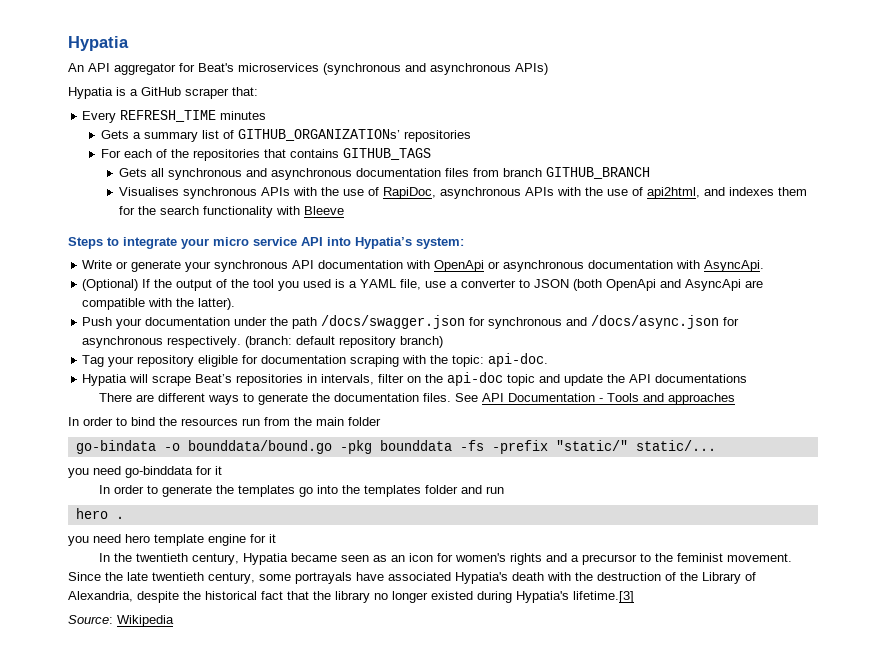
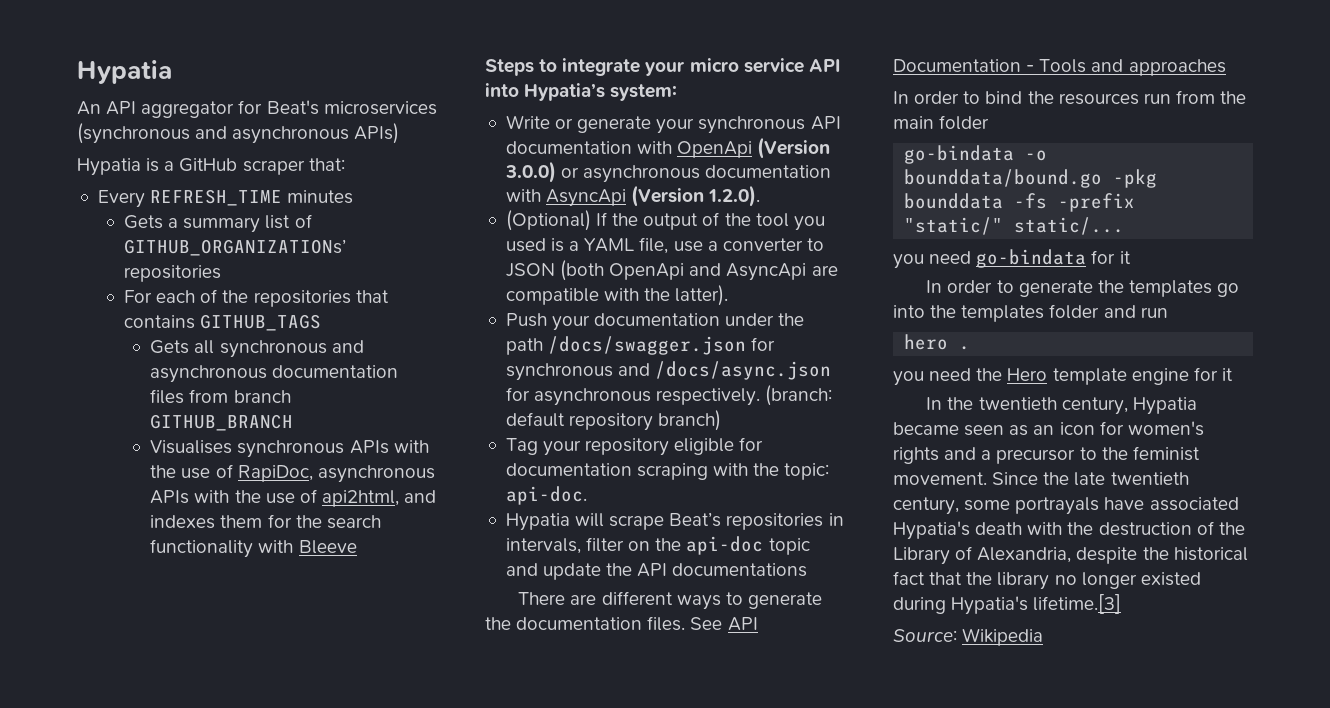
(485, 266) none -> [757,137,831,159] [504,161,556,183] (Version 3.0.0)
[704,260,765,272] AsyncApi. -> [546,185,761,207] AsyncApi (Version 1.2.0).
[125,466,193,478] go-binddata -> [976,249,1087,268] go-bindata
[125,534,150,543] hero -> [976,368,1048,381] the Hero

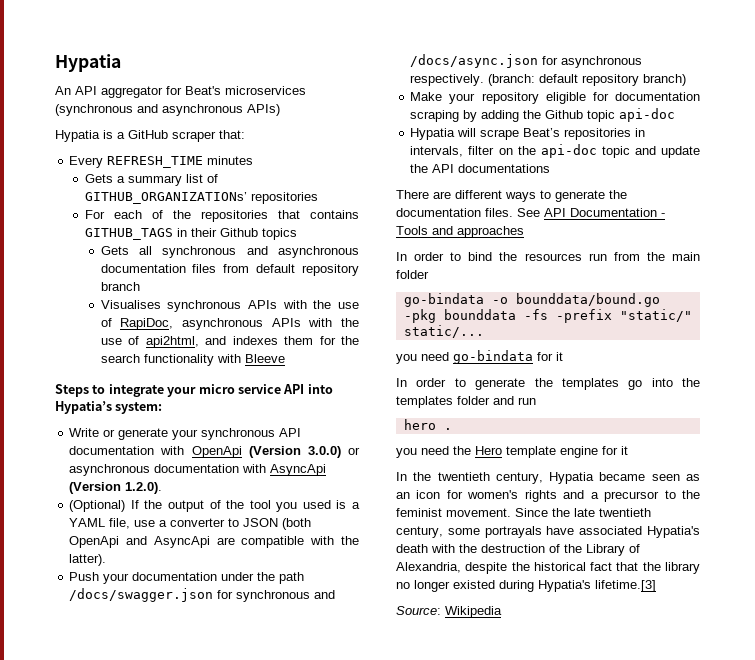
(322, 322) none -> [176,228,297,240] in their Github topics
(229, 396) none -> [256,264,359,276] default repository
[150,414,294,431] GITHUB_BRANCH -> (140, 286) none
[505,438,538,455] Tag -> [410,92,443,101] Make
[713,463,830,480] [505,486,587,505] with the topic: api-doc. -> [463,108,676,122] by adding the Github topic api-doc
• • • • •
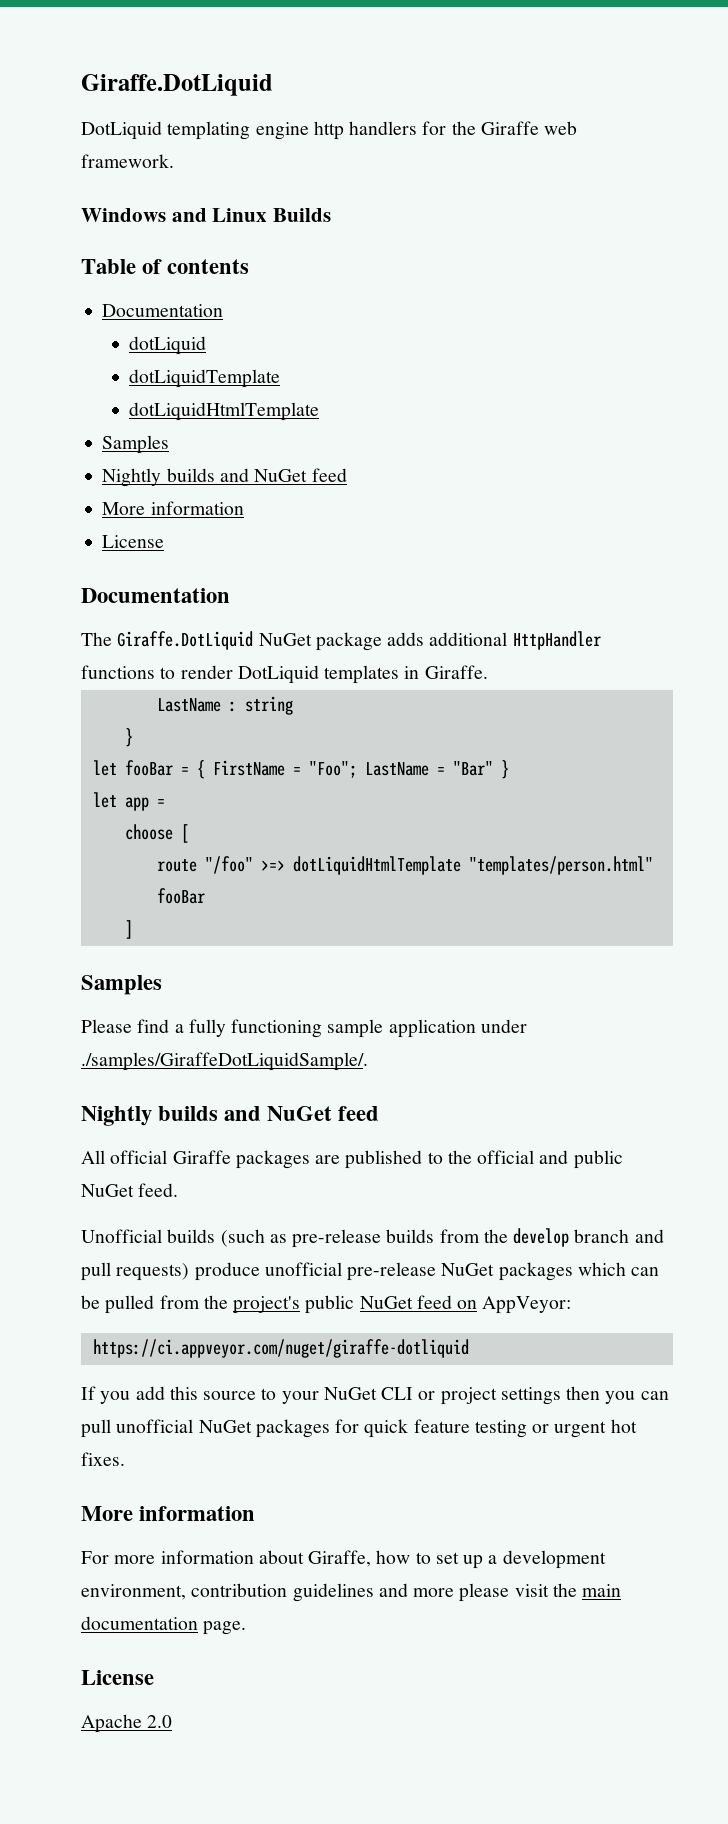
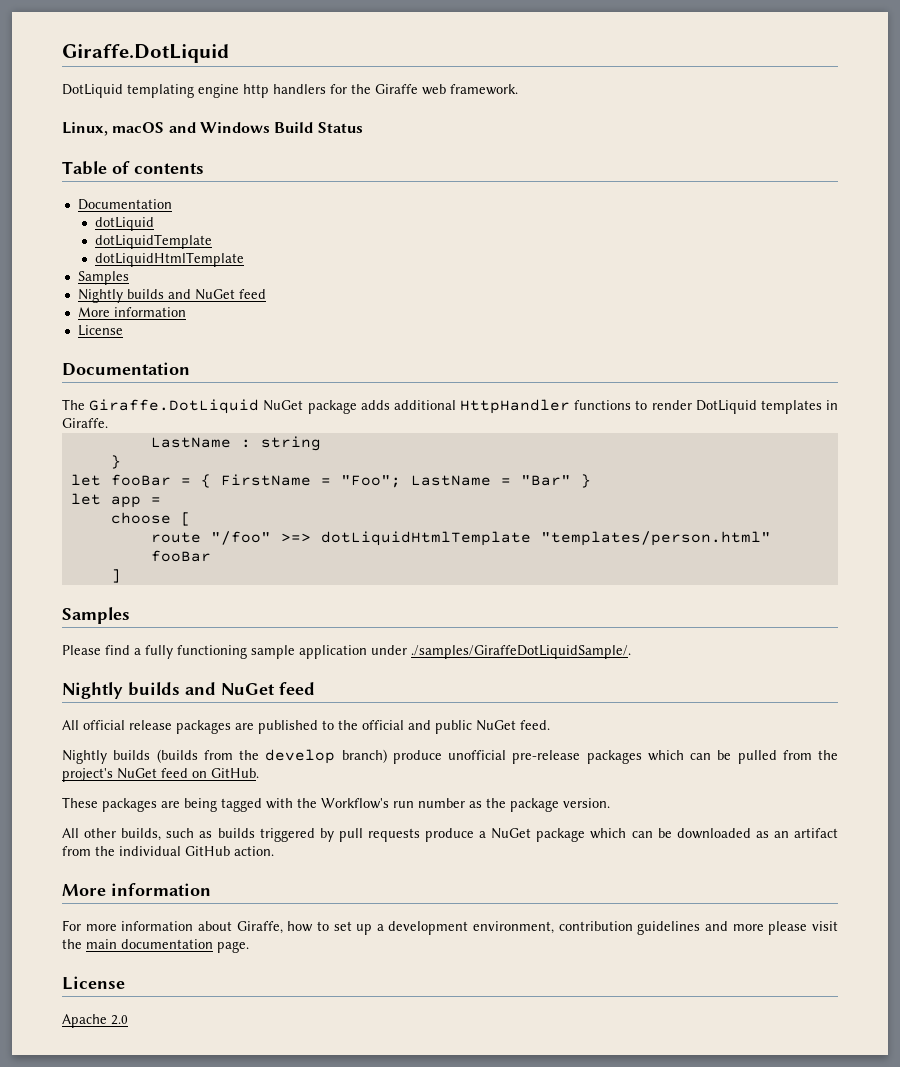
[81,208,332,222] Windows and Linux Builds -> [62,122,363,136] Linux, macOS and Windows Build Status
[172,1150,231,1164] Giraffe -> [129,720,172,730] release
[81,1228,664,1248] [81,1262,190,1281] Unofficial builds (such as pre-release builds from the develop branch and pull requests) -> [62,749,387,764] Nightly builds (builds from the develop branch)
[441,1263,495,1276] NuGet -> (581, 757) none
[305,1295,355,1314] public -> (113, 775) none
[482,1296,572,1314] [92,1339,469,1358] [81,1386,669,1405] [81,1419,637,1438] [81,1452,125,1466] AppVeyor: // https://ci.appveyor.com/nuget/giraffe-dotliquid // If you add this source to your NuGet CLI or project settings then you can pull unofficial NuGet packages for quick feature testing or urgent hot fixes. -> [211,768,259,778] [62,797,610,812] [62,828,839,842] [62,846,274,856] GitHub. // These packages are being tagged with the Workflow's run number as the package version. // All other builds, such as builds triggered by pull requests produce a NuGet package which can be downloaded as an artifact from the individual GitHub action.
• • • • •
Problem description
When you reach the line holding "(485, 266) none" in the listing above, begin retyping exactly, and stop once the line holding "[505,438,538,455] Tag ->" is done; pictures stay out.

Result of this exercise
(485, 266) none -> [757,137,831,159] [504,161,556,183] (Version 3.0.0)
[704,260,765,272] AsyncApi. -> [546,185,761,207] AsyncApi (Version 1.2.0).
[125,466,193,478] go-binddata -> [976,249,1087,268] go-bindata
[125,534,150,543] hero -> [976,368,1048,381] the Hero

(322, 322) none -> [176,228,297,240] in their Github topics
(229, 396) none -> [256,264,359,276] default repository
[150,414,294,431] GITHUB_BRANCH -> (140, 286) none
[505,438,538,455] Tag -> [410,92,443,101] Make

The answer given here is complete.